Functionalized anatomical models for EM-neuron interaction modeling

Esra Neufeld, Antonino M. Cassara, Hazael Montanaro, and Niels Kuster, Physics in Medicine and Biology, Volume 61, Issue 12, 4390–4401, online May 25, 2016

The understanding of interactions between electromagnetic (EM) fields and nerves is crucial in contexts ranging from therapeutic neurostimulation to low frequency EM exposure safety. To properly consider the impact of induced field inhomogeneity on non-linear neuronal dynamics in vivo, coupled EM-neuronal dynamics modeling is required. For that purpose, novel functionalized computable human phantoms have been developed, of which the implementation and systematic verification of the integrated anisotropic quasi-static EM solver and neuronal dynamics modeling functionality, based on the method of manufactured solutions and numerical reference data, is described.
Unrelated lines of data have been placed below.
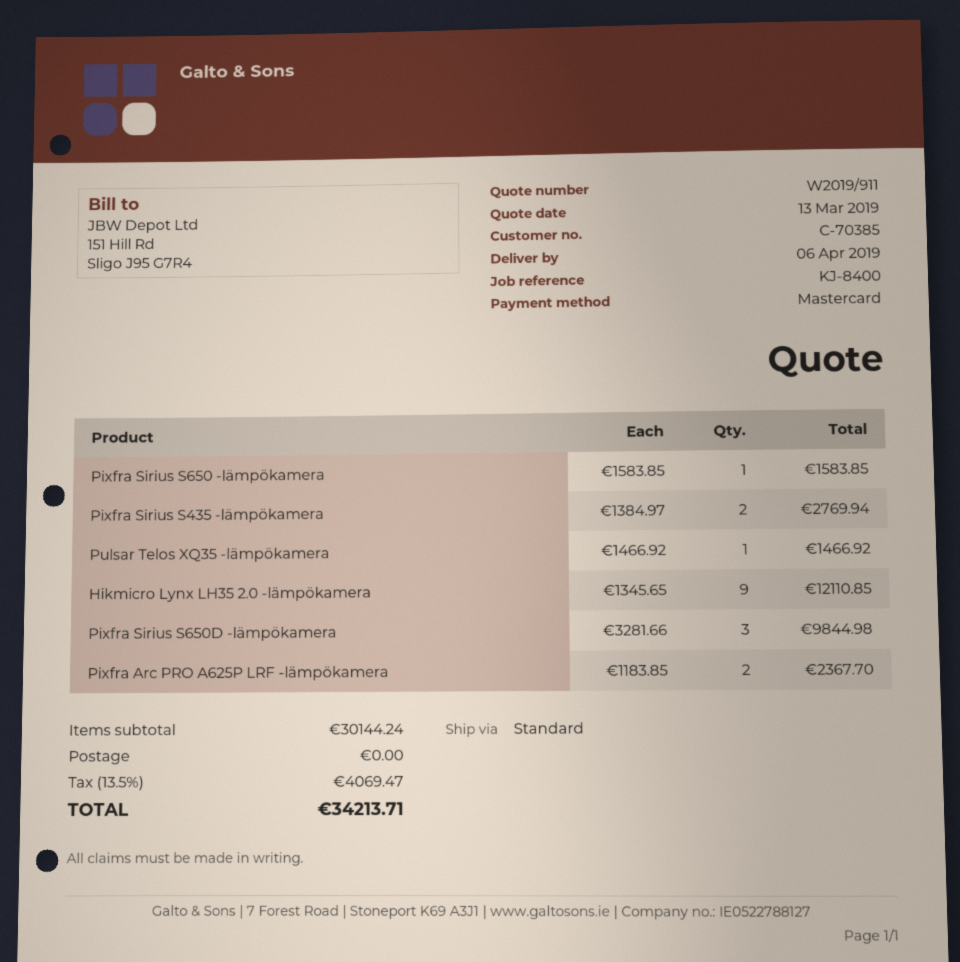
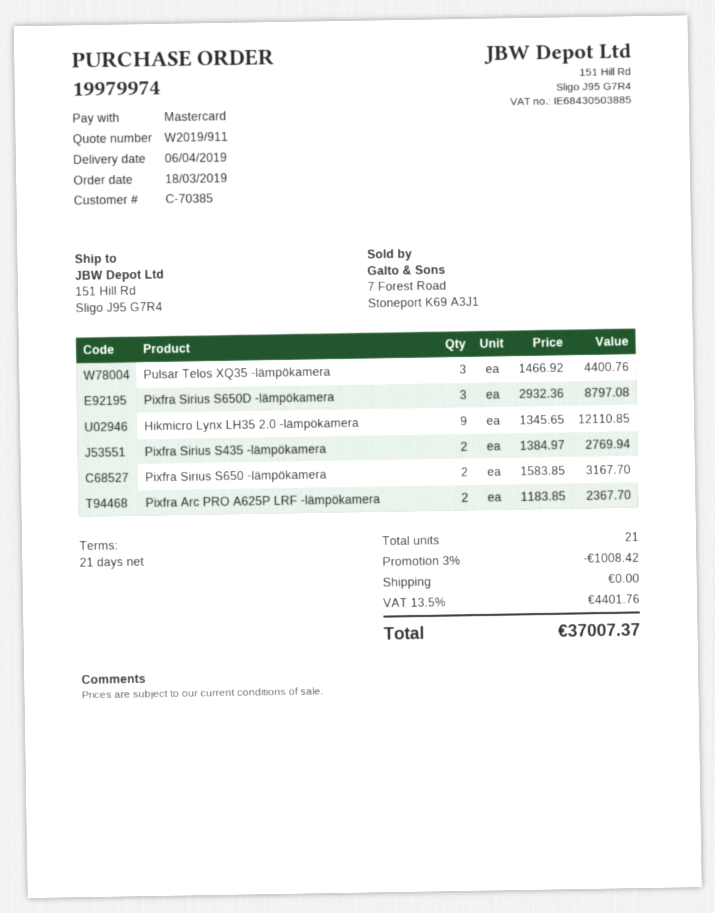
Pixfra Sirius S650 -lämpökamera: 1 x 1583.85 = 1583.85 -> 2 x 1583.85 = 3167.70
Pulsar Telos XQ35 -lämpökamera: 1 x 1466.92 = 1466.92 -> 3 x 1466.92 = 4400.76
Pixfra Sirius S650D -lämpökamera: 3 x 3281.66 = 9844.98 -> 3 x 2932.36 = 8797.08
discount: none -> 3% = 1008.42
tax: 13.5% = 4069.47 -> 13.5% = 4401.76
total: 34213.71 -> 37007.37

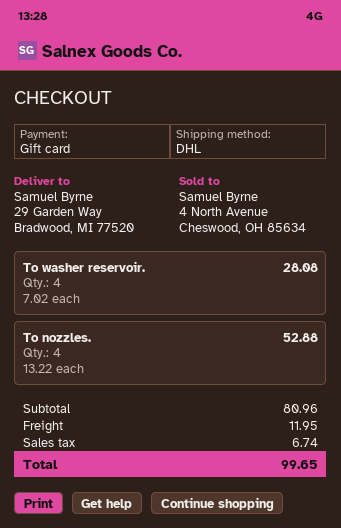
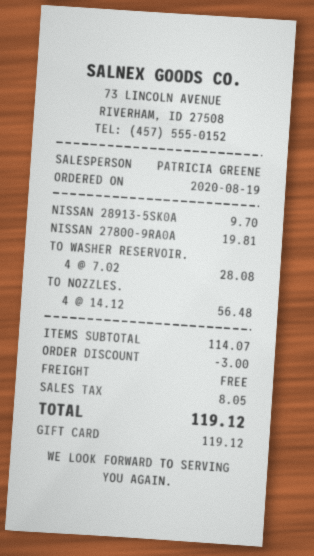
To nozzles.: 4 x 13.22 = 52.88 -> 4 x 14.12 = 56.48
NISSAN 28913-5SK0A: none -> 1 x 9.70 = 9.70
NISSAN 27800-9RA0A: none -> 1 x 19.81 = 19.81
subtotal: 80.96 -> 114.07
discount: none -> 3.00
shipping: 11.95 -> 0.00
tax: 6.74 -> 8.05
total: 99.65 -> 119.12

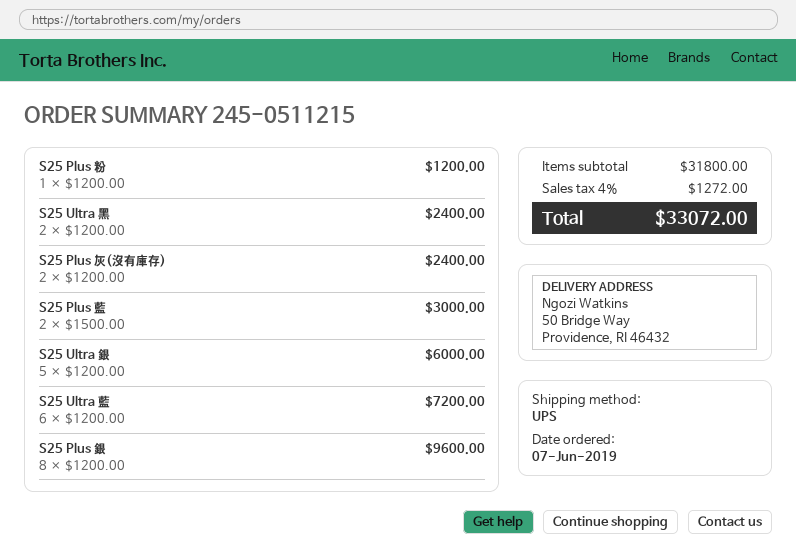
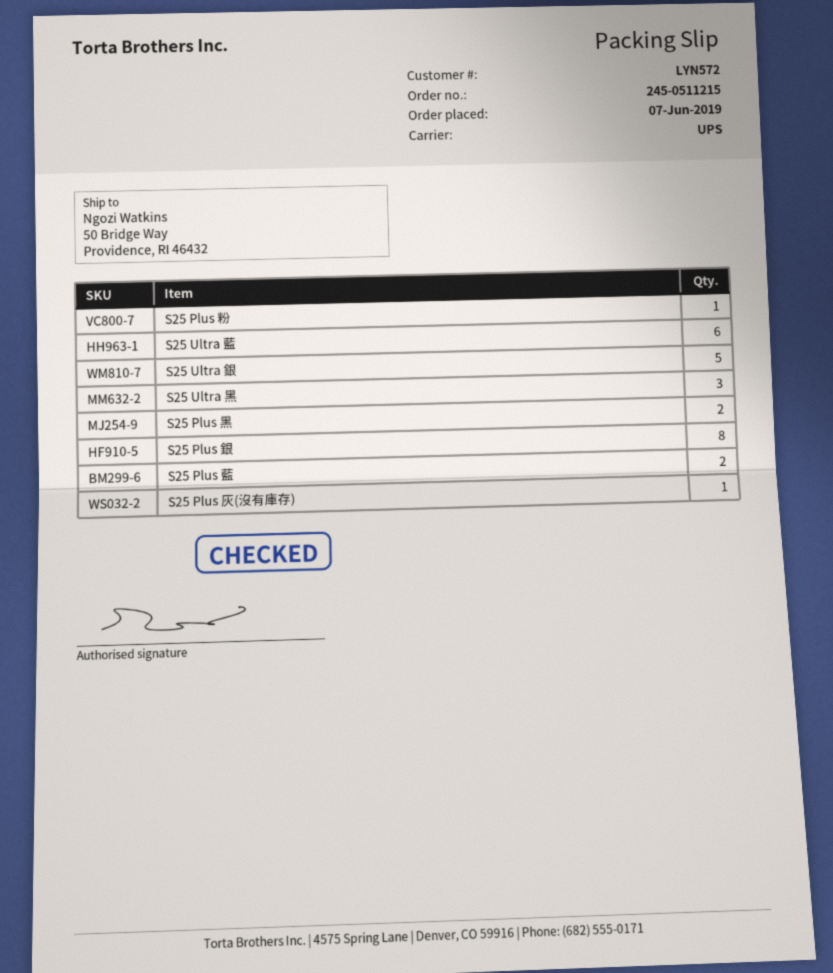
S25 Ultra 黑: 2 -> 3
S25 Plus 灰(沒有庫存): 2 -> 1
S25 Plus 黑: none -> 2

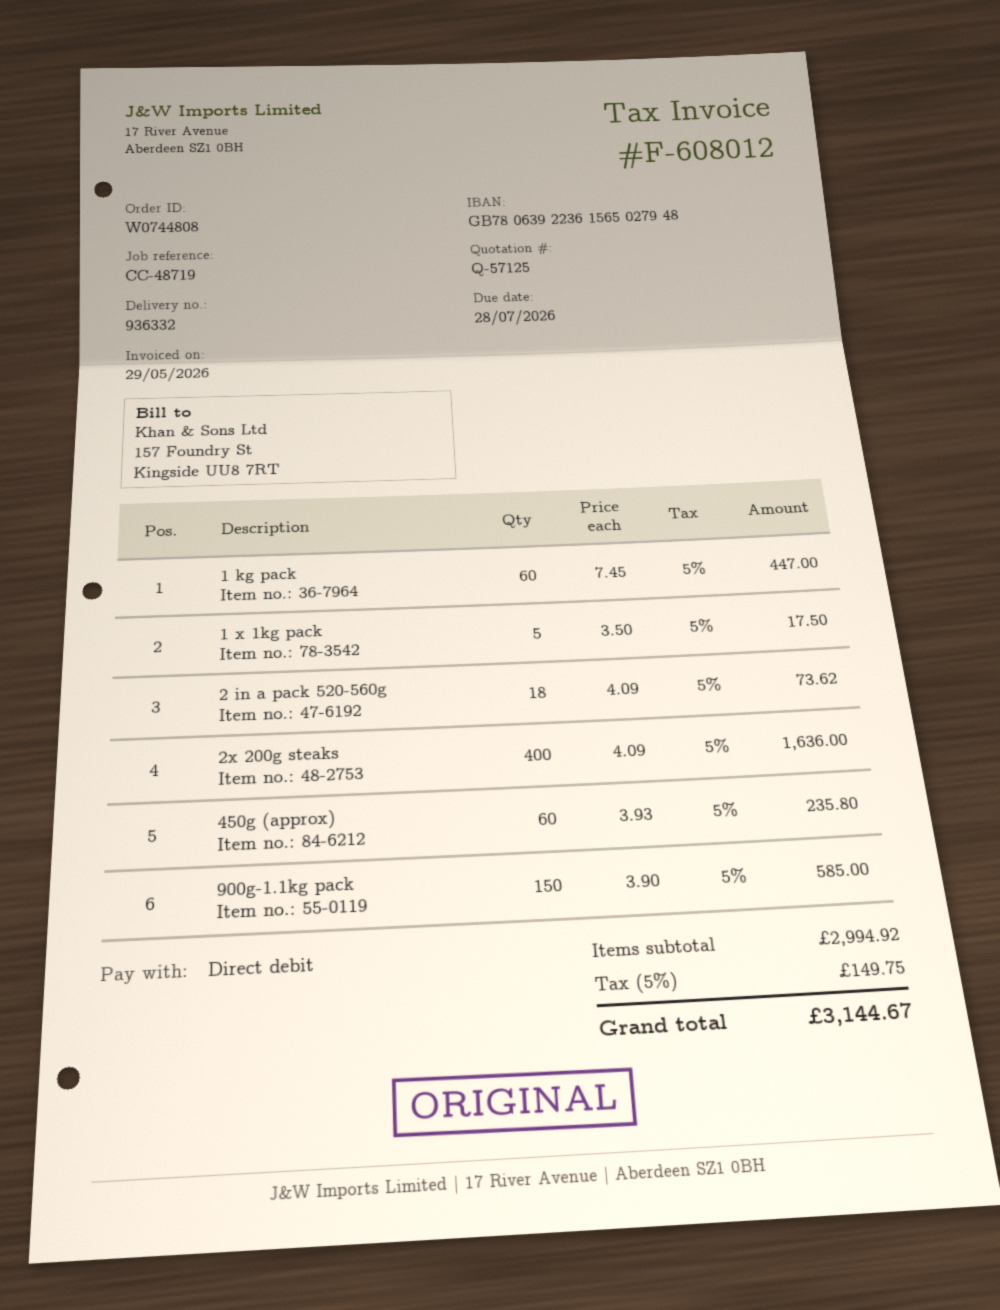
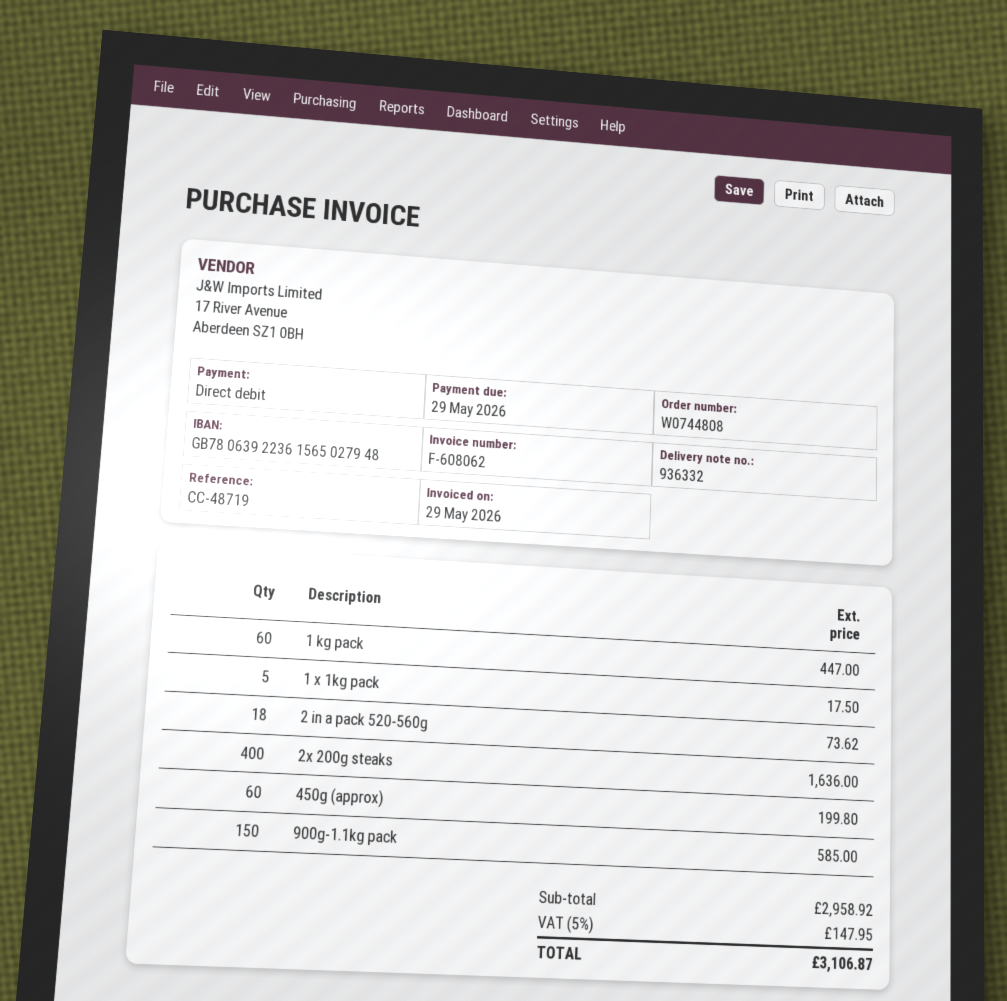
invoice number: F-608012 -> F-608062
due date: 2026-07-28 -> 2026-05-29
450g (approx): 60 for 235.80 -> 60 for 199.80
subtotal: 2994.92 -> 2958.92
tax: 5% = 149.75 -> 5% = 147.95
total: 3144.67 -> 3106.87

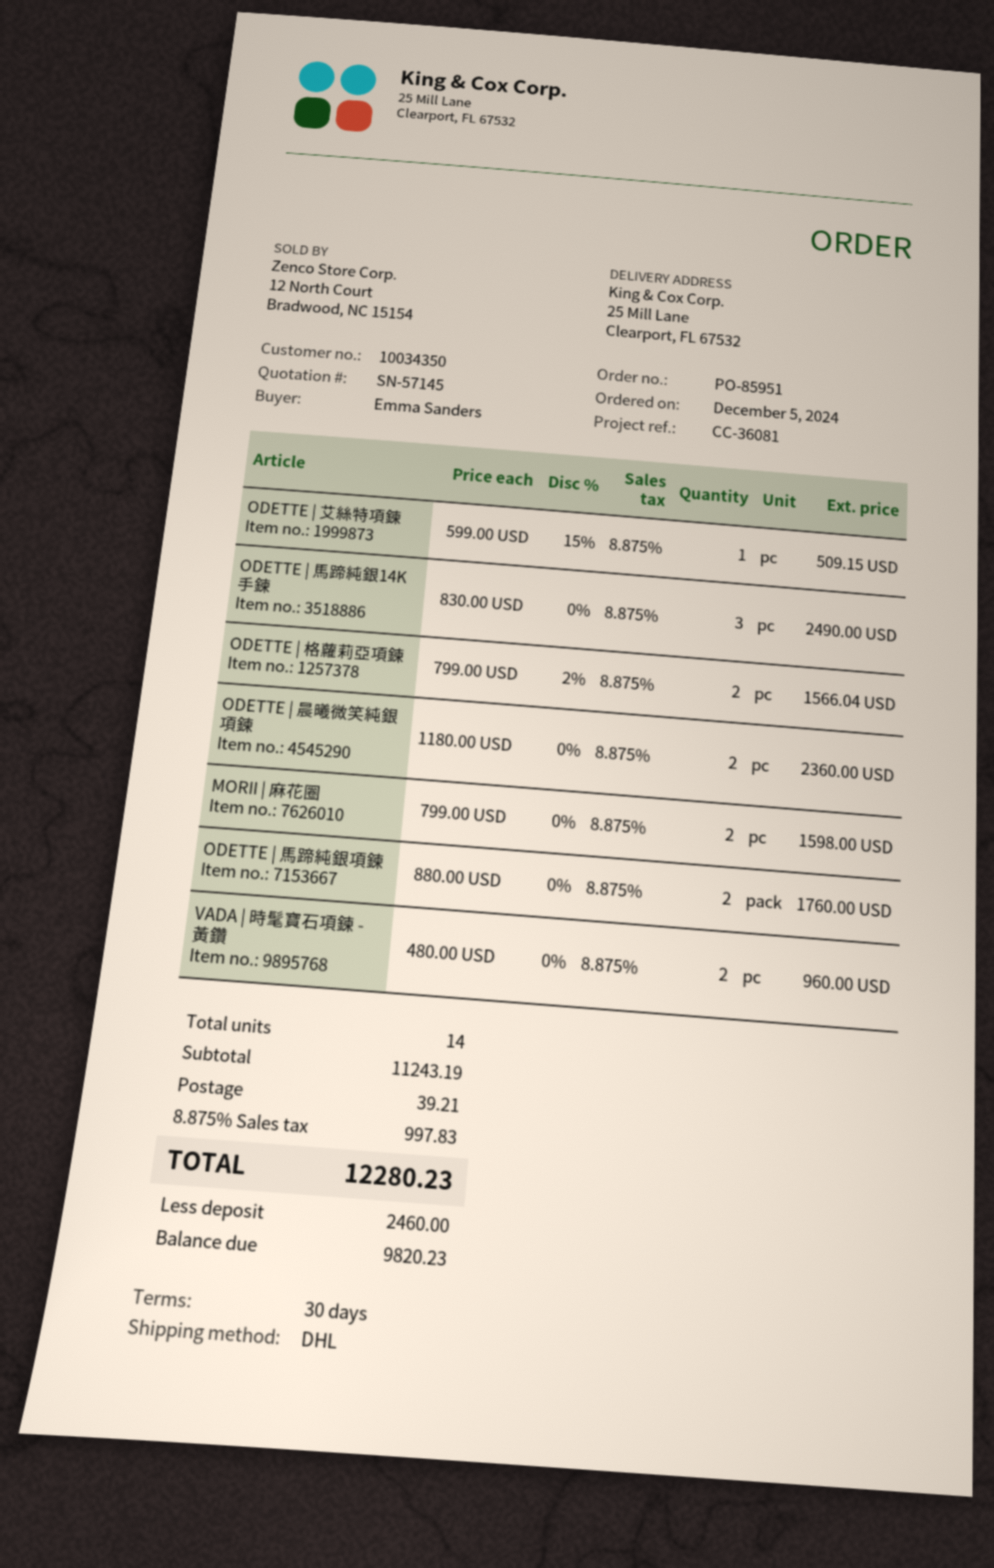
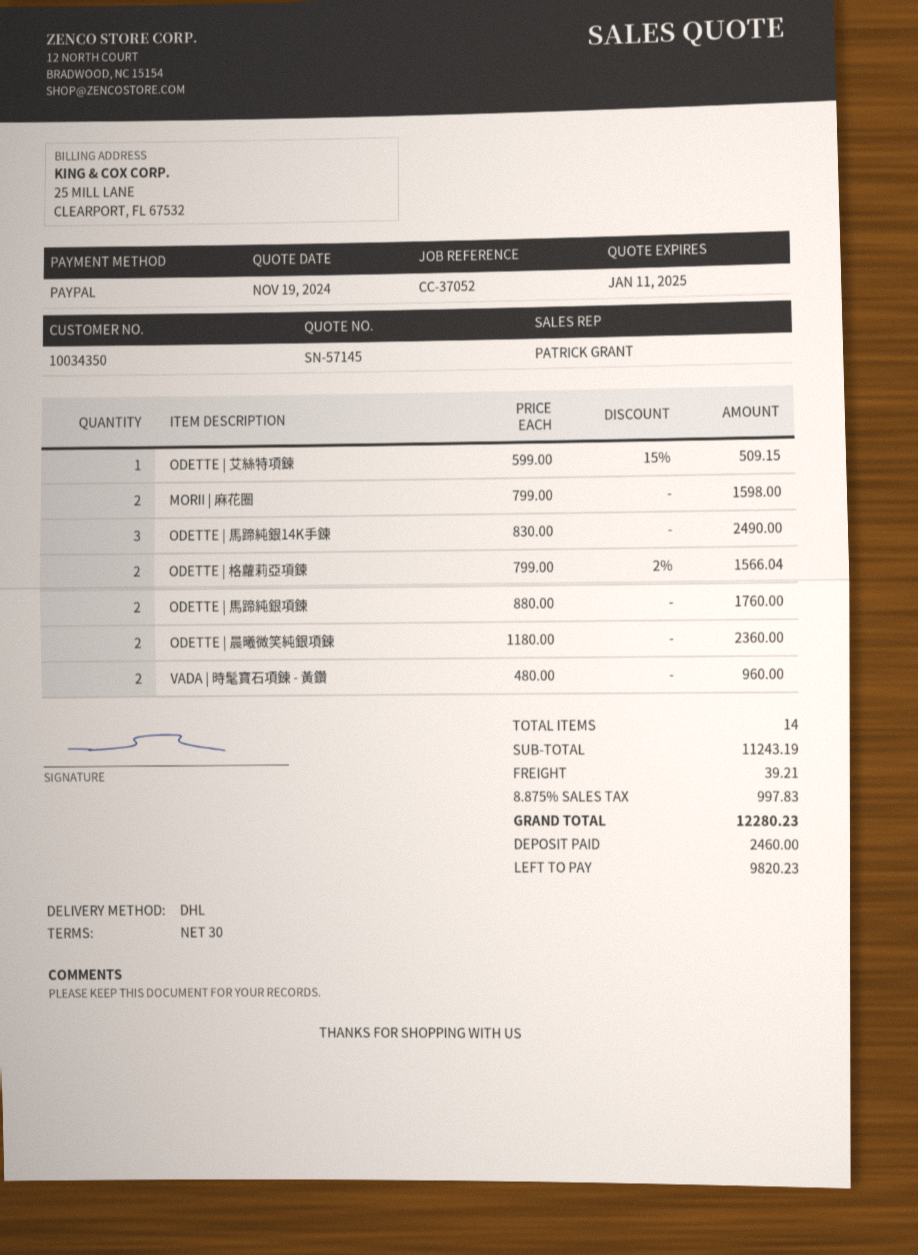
reference: CC-36081 -> CC-37052

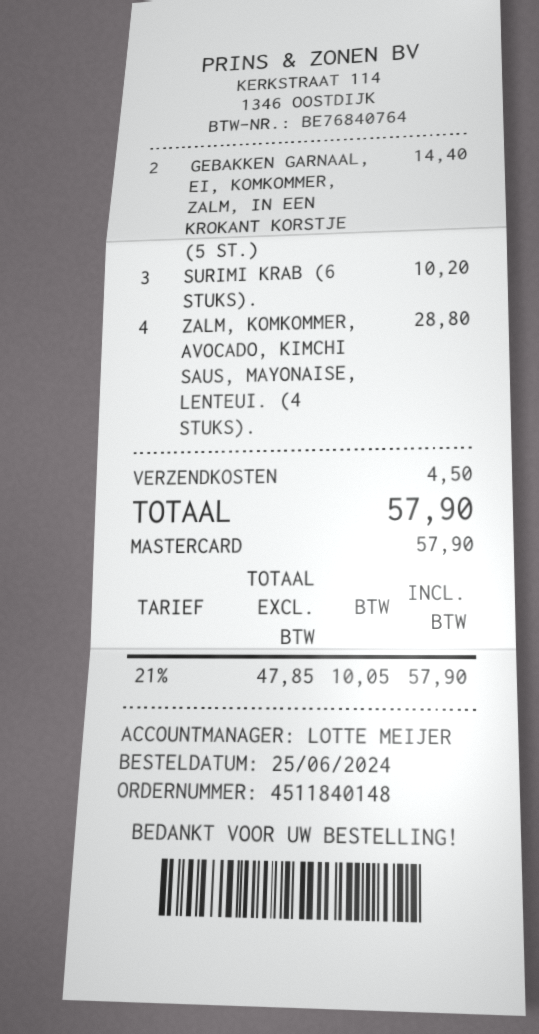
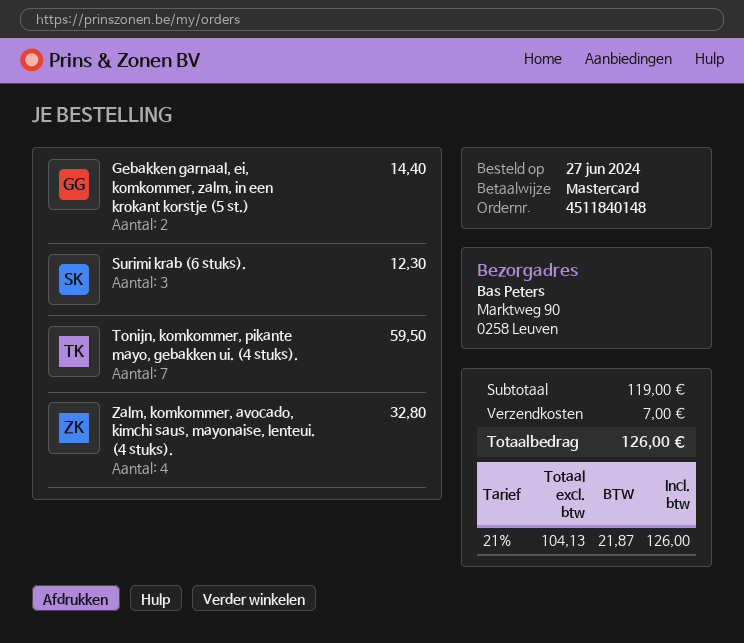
order date: 2024-06-25 -> 2024-06-27
SURIMI KRAB (6 STUKS).: 3 for 10.20 -> 3 for 12.30
ZALM, KOMKOMMER, AVOCADO, KIMCHI SAUS, MAYONAISE, LENTEUI. (4 STUKS).: 4 for 28.80 -> 4 for 32.80
Tonijn, komkommer, pikante mayo, gebakken ui. (4 stuks).: none -> 7 for 59.50
shipping: 4.50 -> 7.00
net: 47.85 -> 104.13
tax: 21% = 10.05 -> 21% = 21.87
total: 57.90 -> 126.00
Electric and magnetic stimulation of the ulnar and sciatic nerves were modeled to help understanding a range of controversial issues related to the magnitude and optimal determination of strength-duration (SD) time constants. The results indicate the importance of considering the stimulation-specific inhomogeneous field distributions (especially at tissue interfaces), realistic models of non-linear neuronal dynamics, very short pulses, and suitable SD extrapolation models. These results and the functionalized computable phantom will influence and support the development of safe and effective neuroprosthetic devices and novel electroceuticals, and furthermore assist the evaluation of existing low frequency exposure standards for the entire population under all exposure conditions.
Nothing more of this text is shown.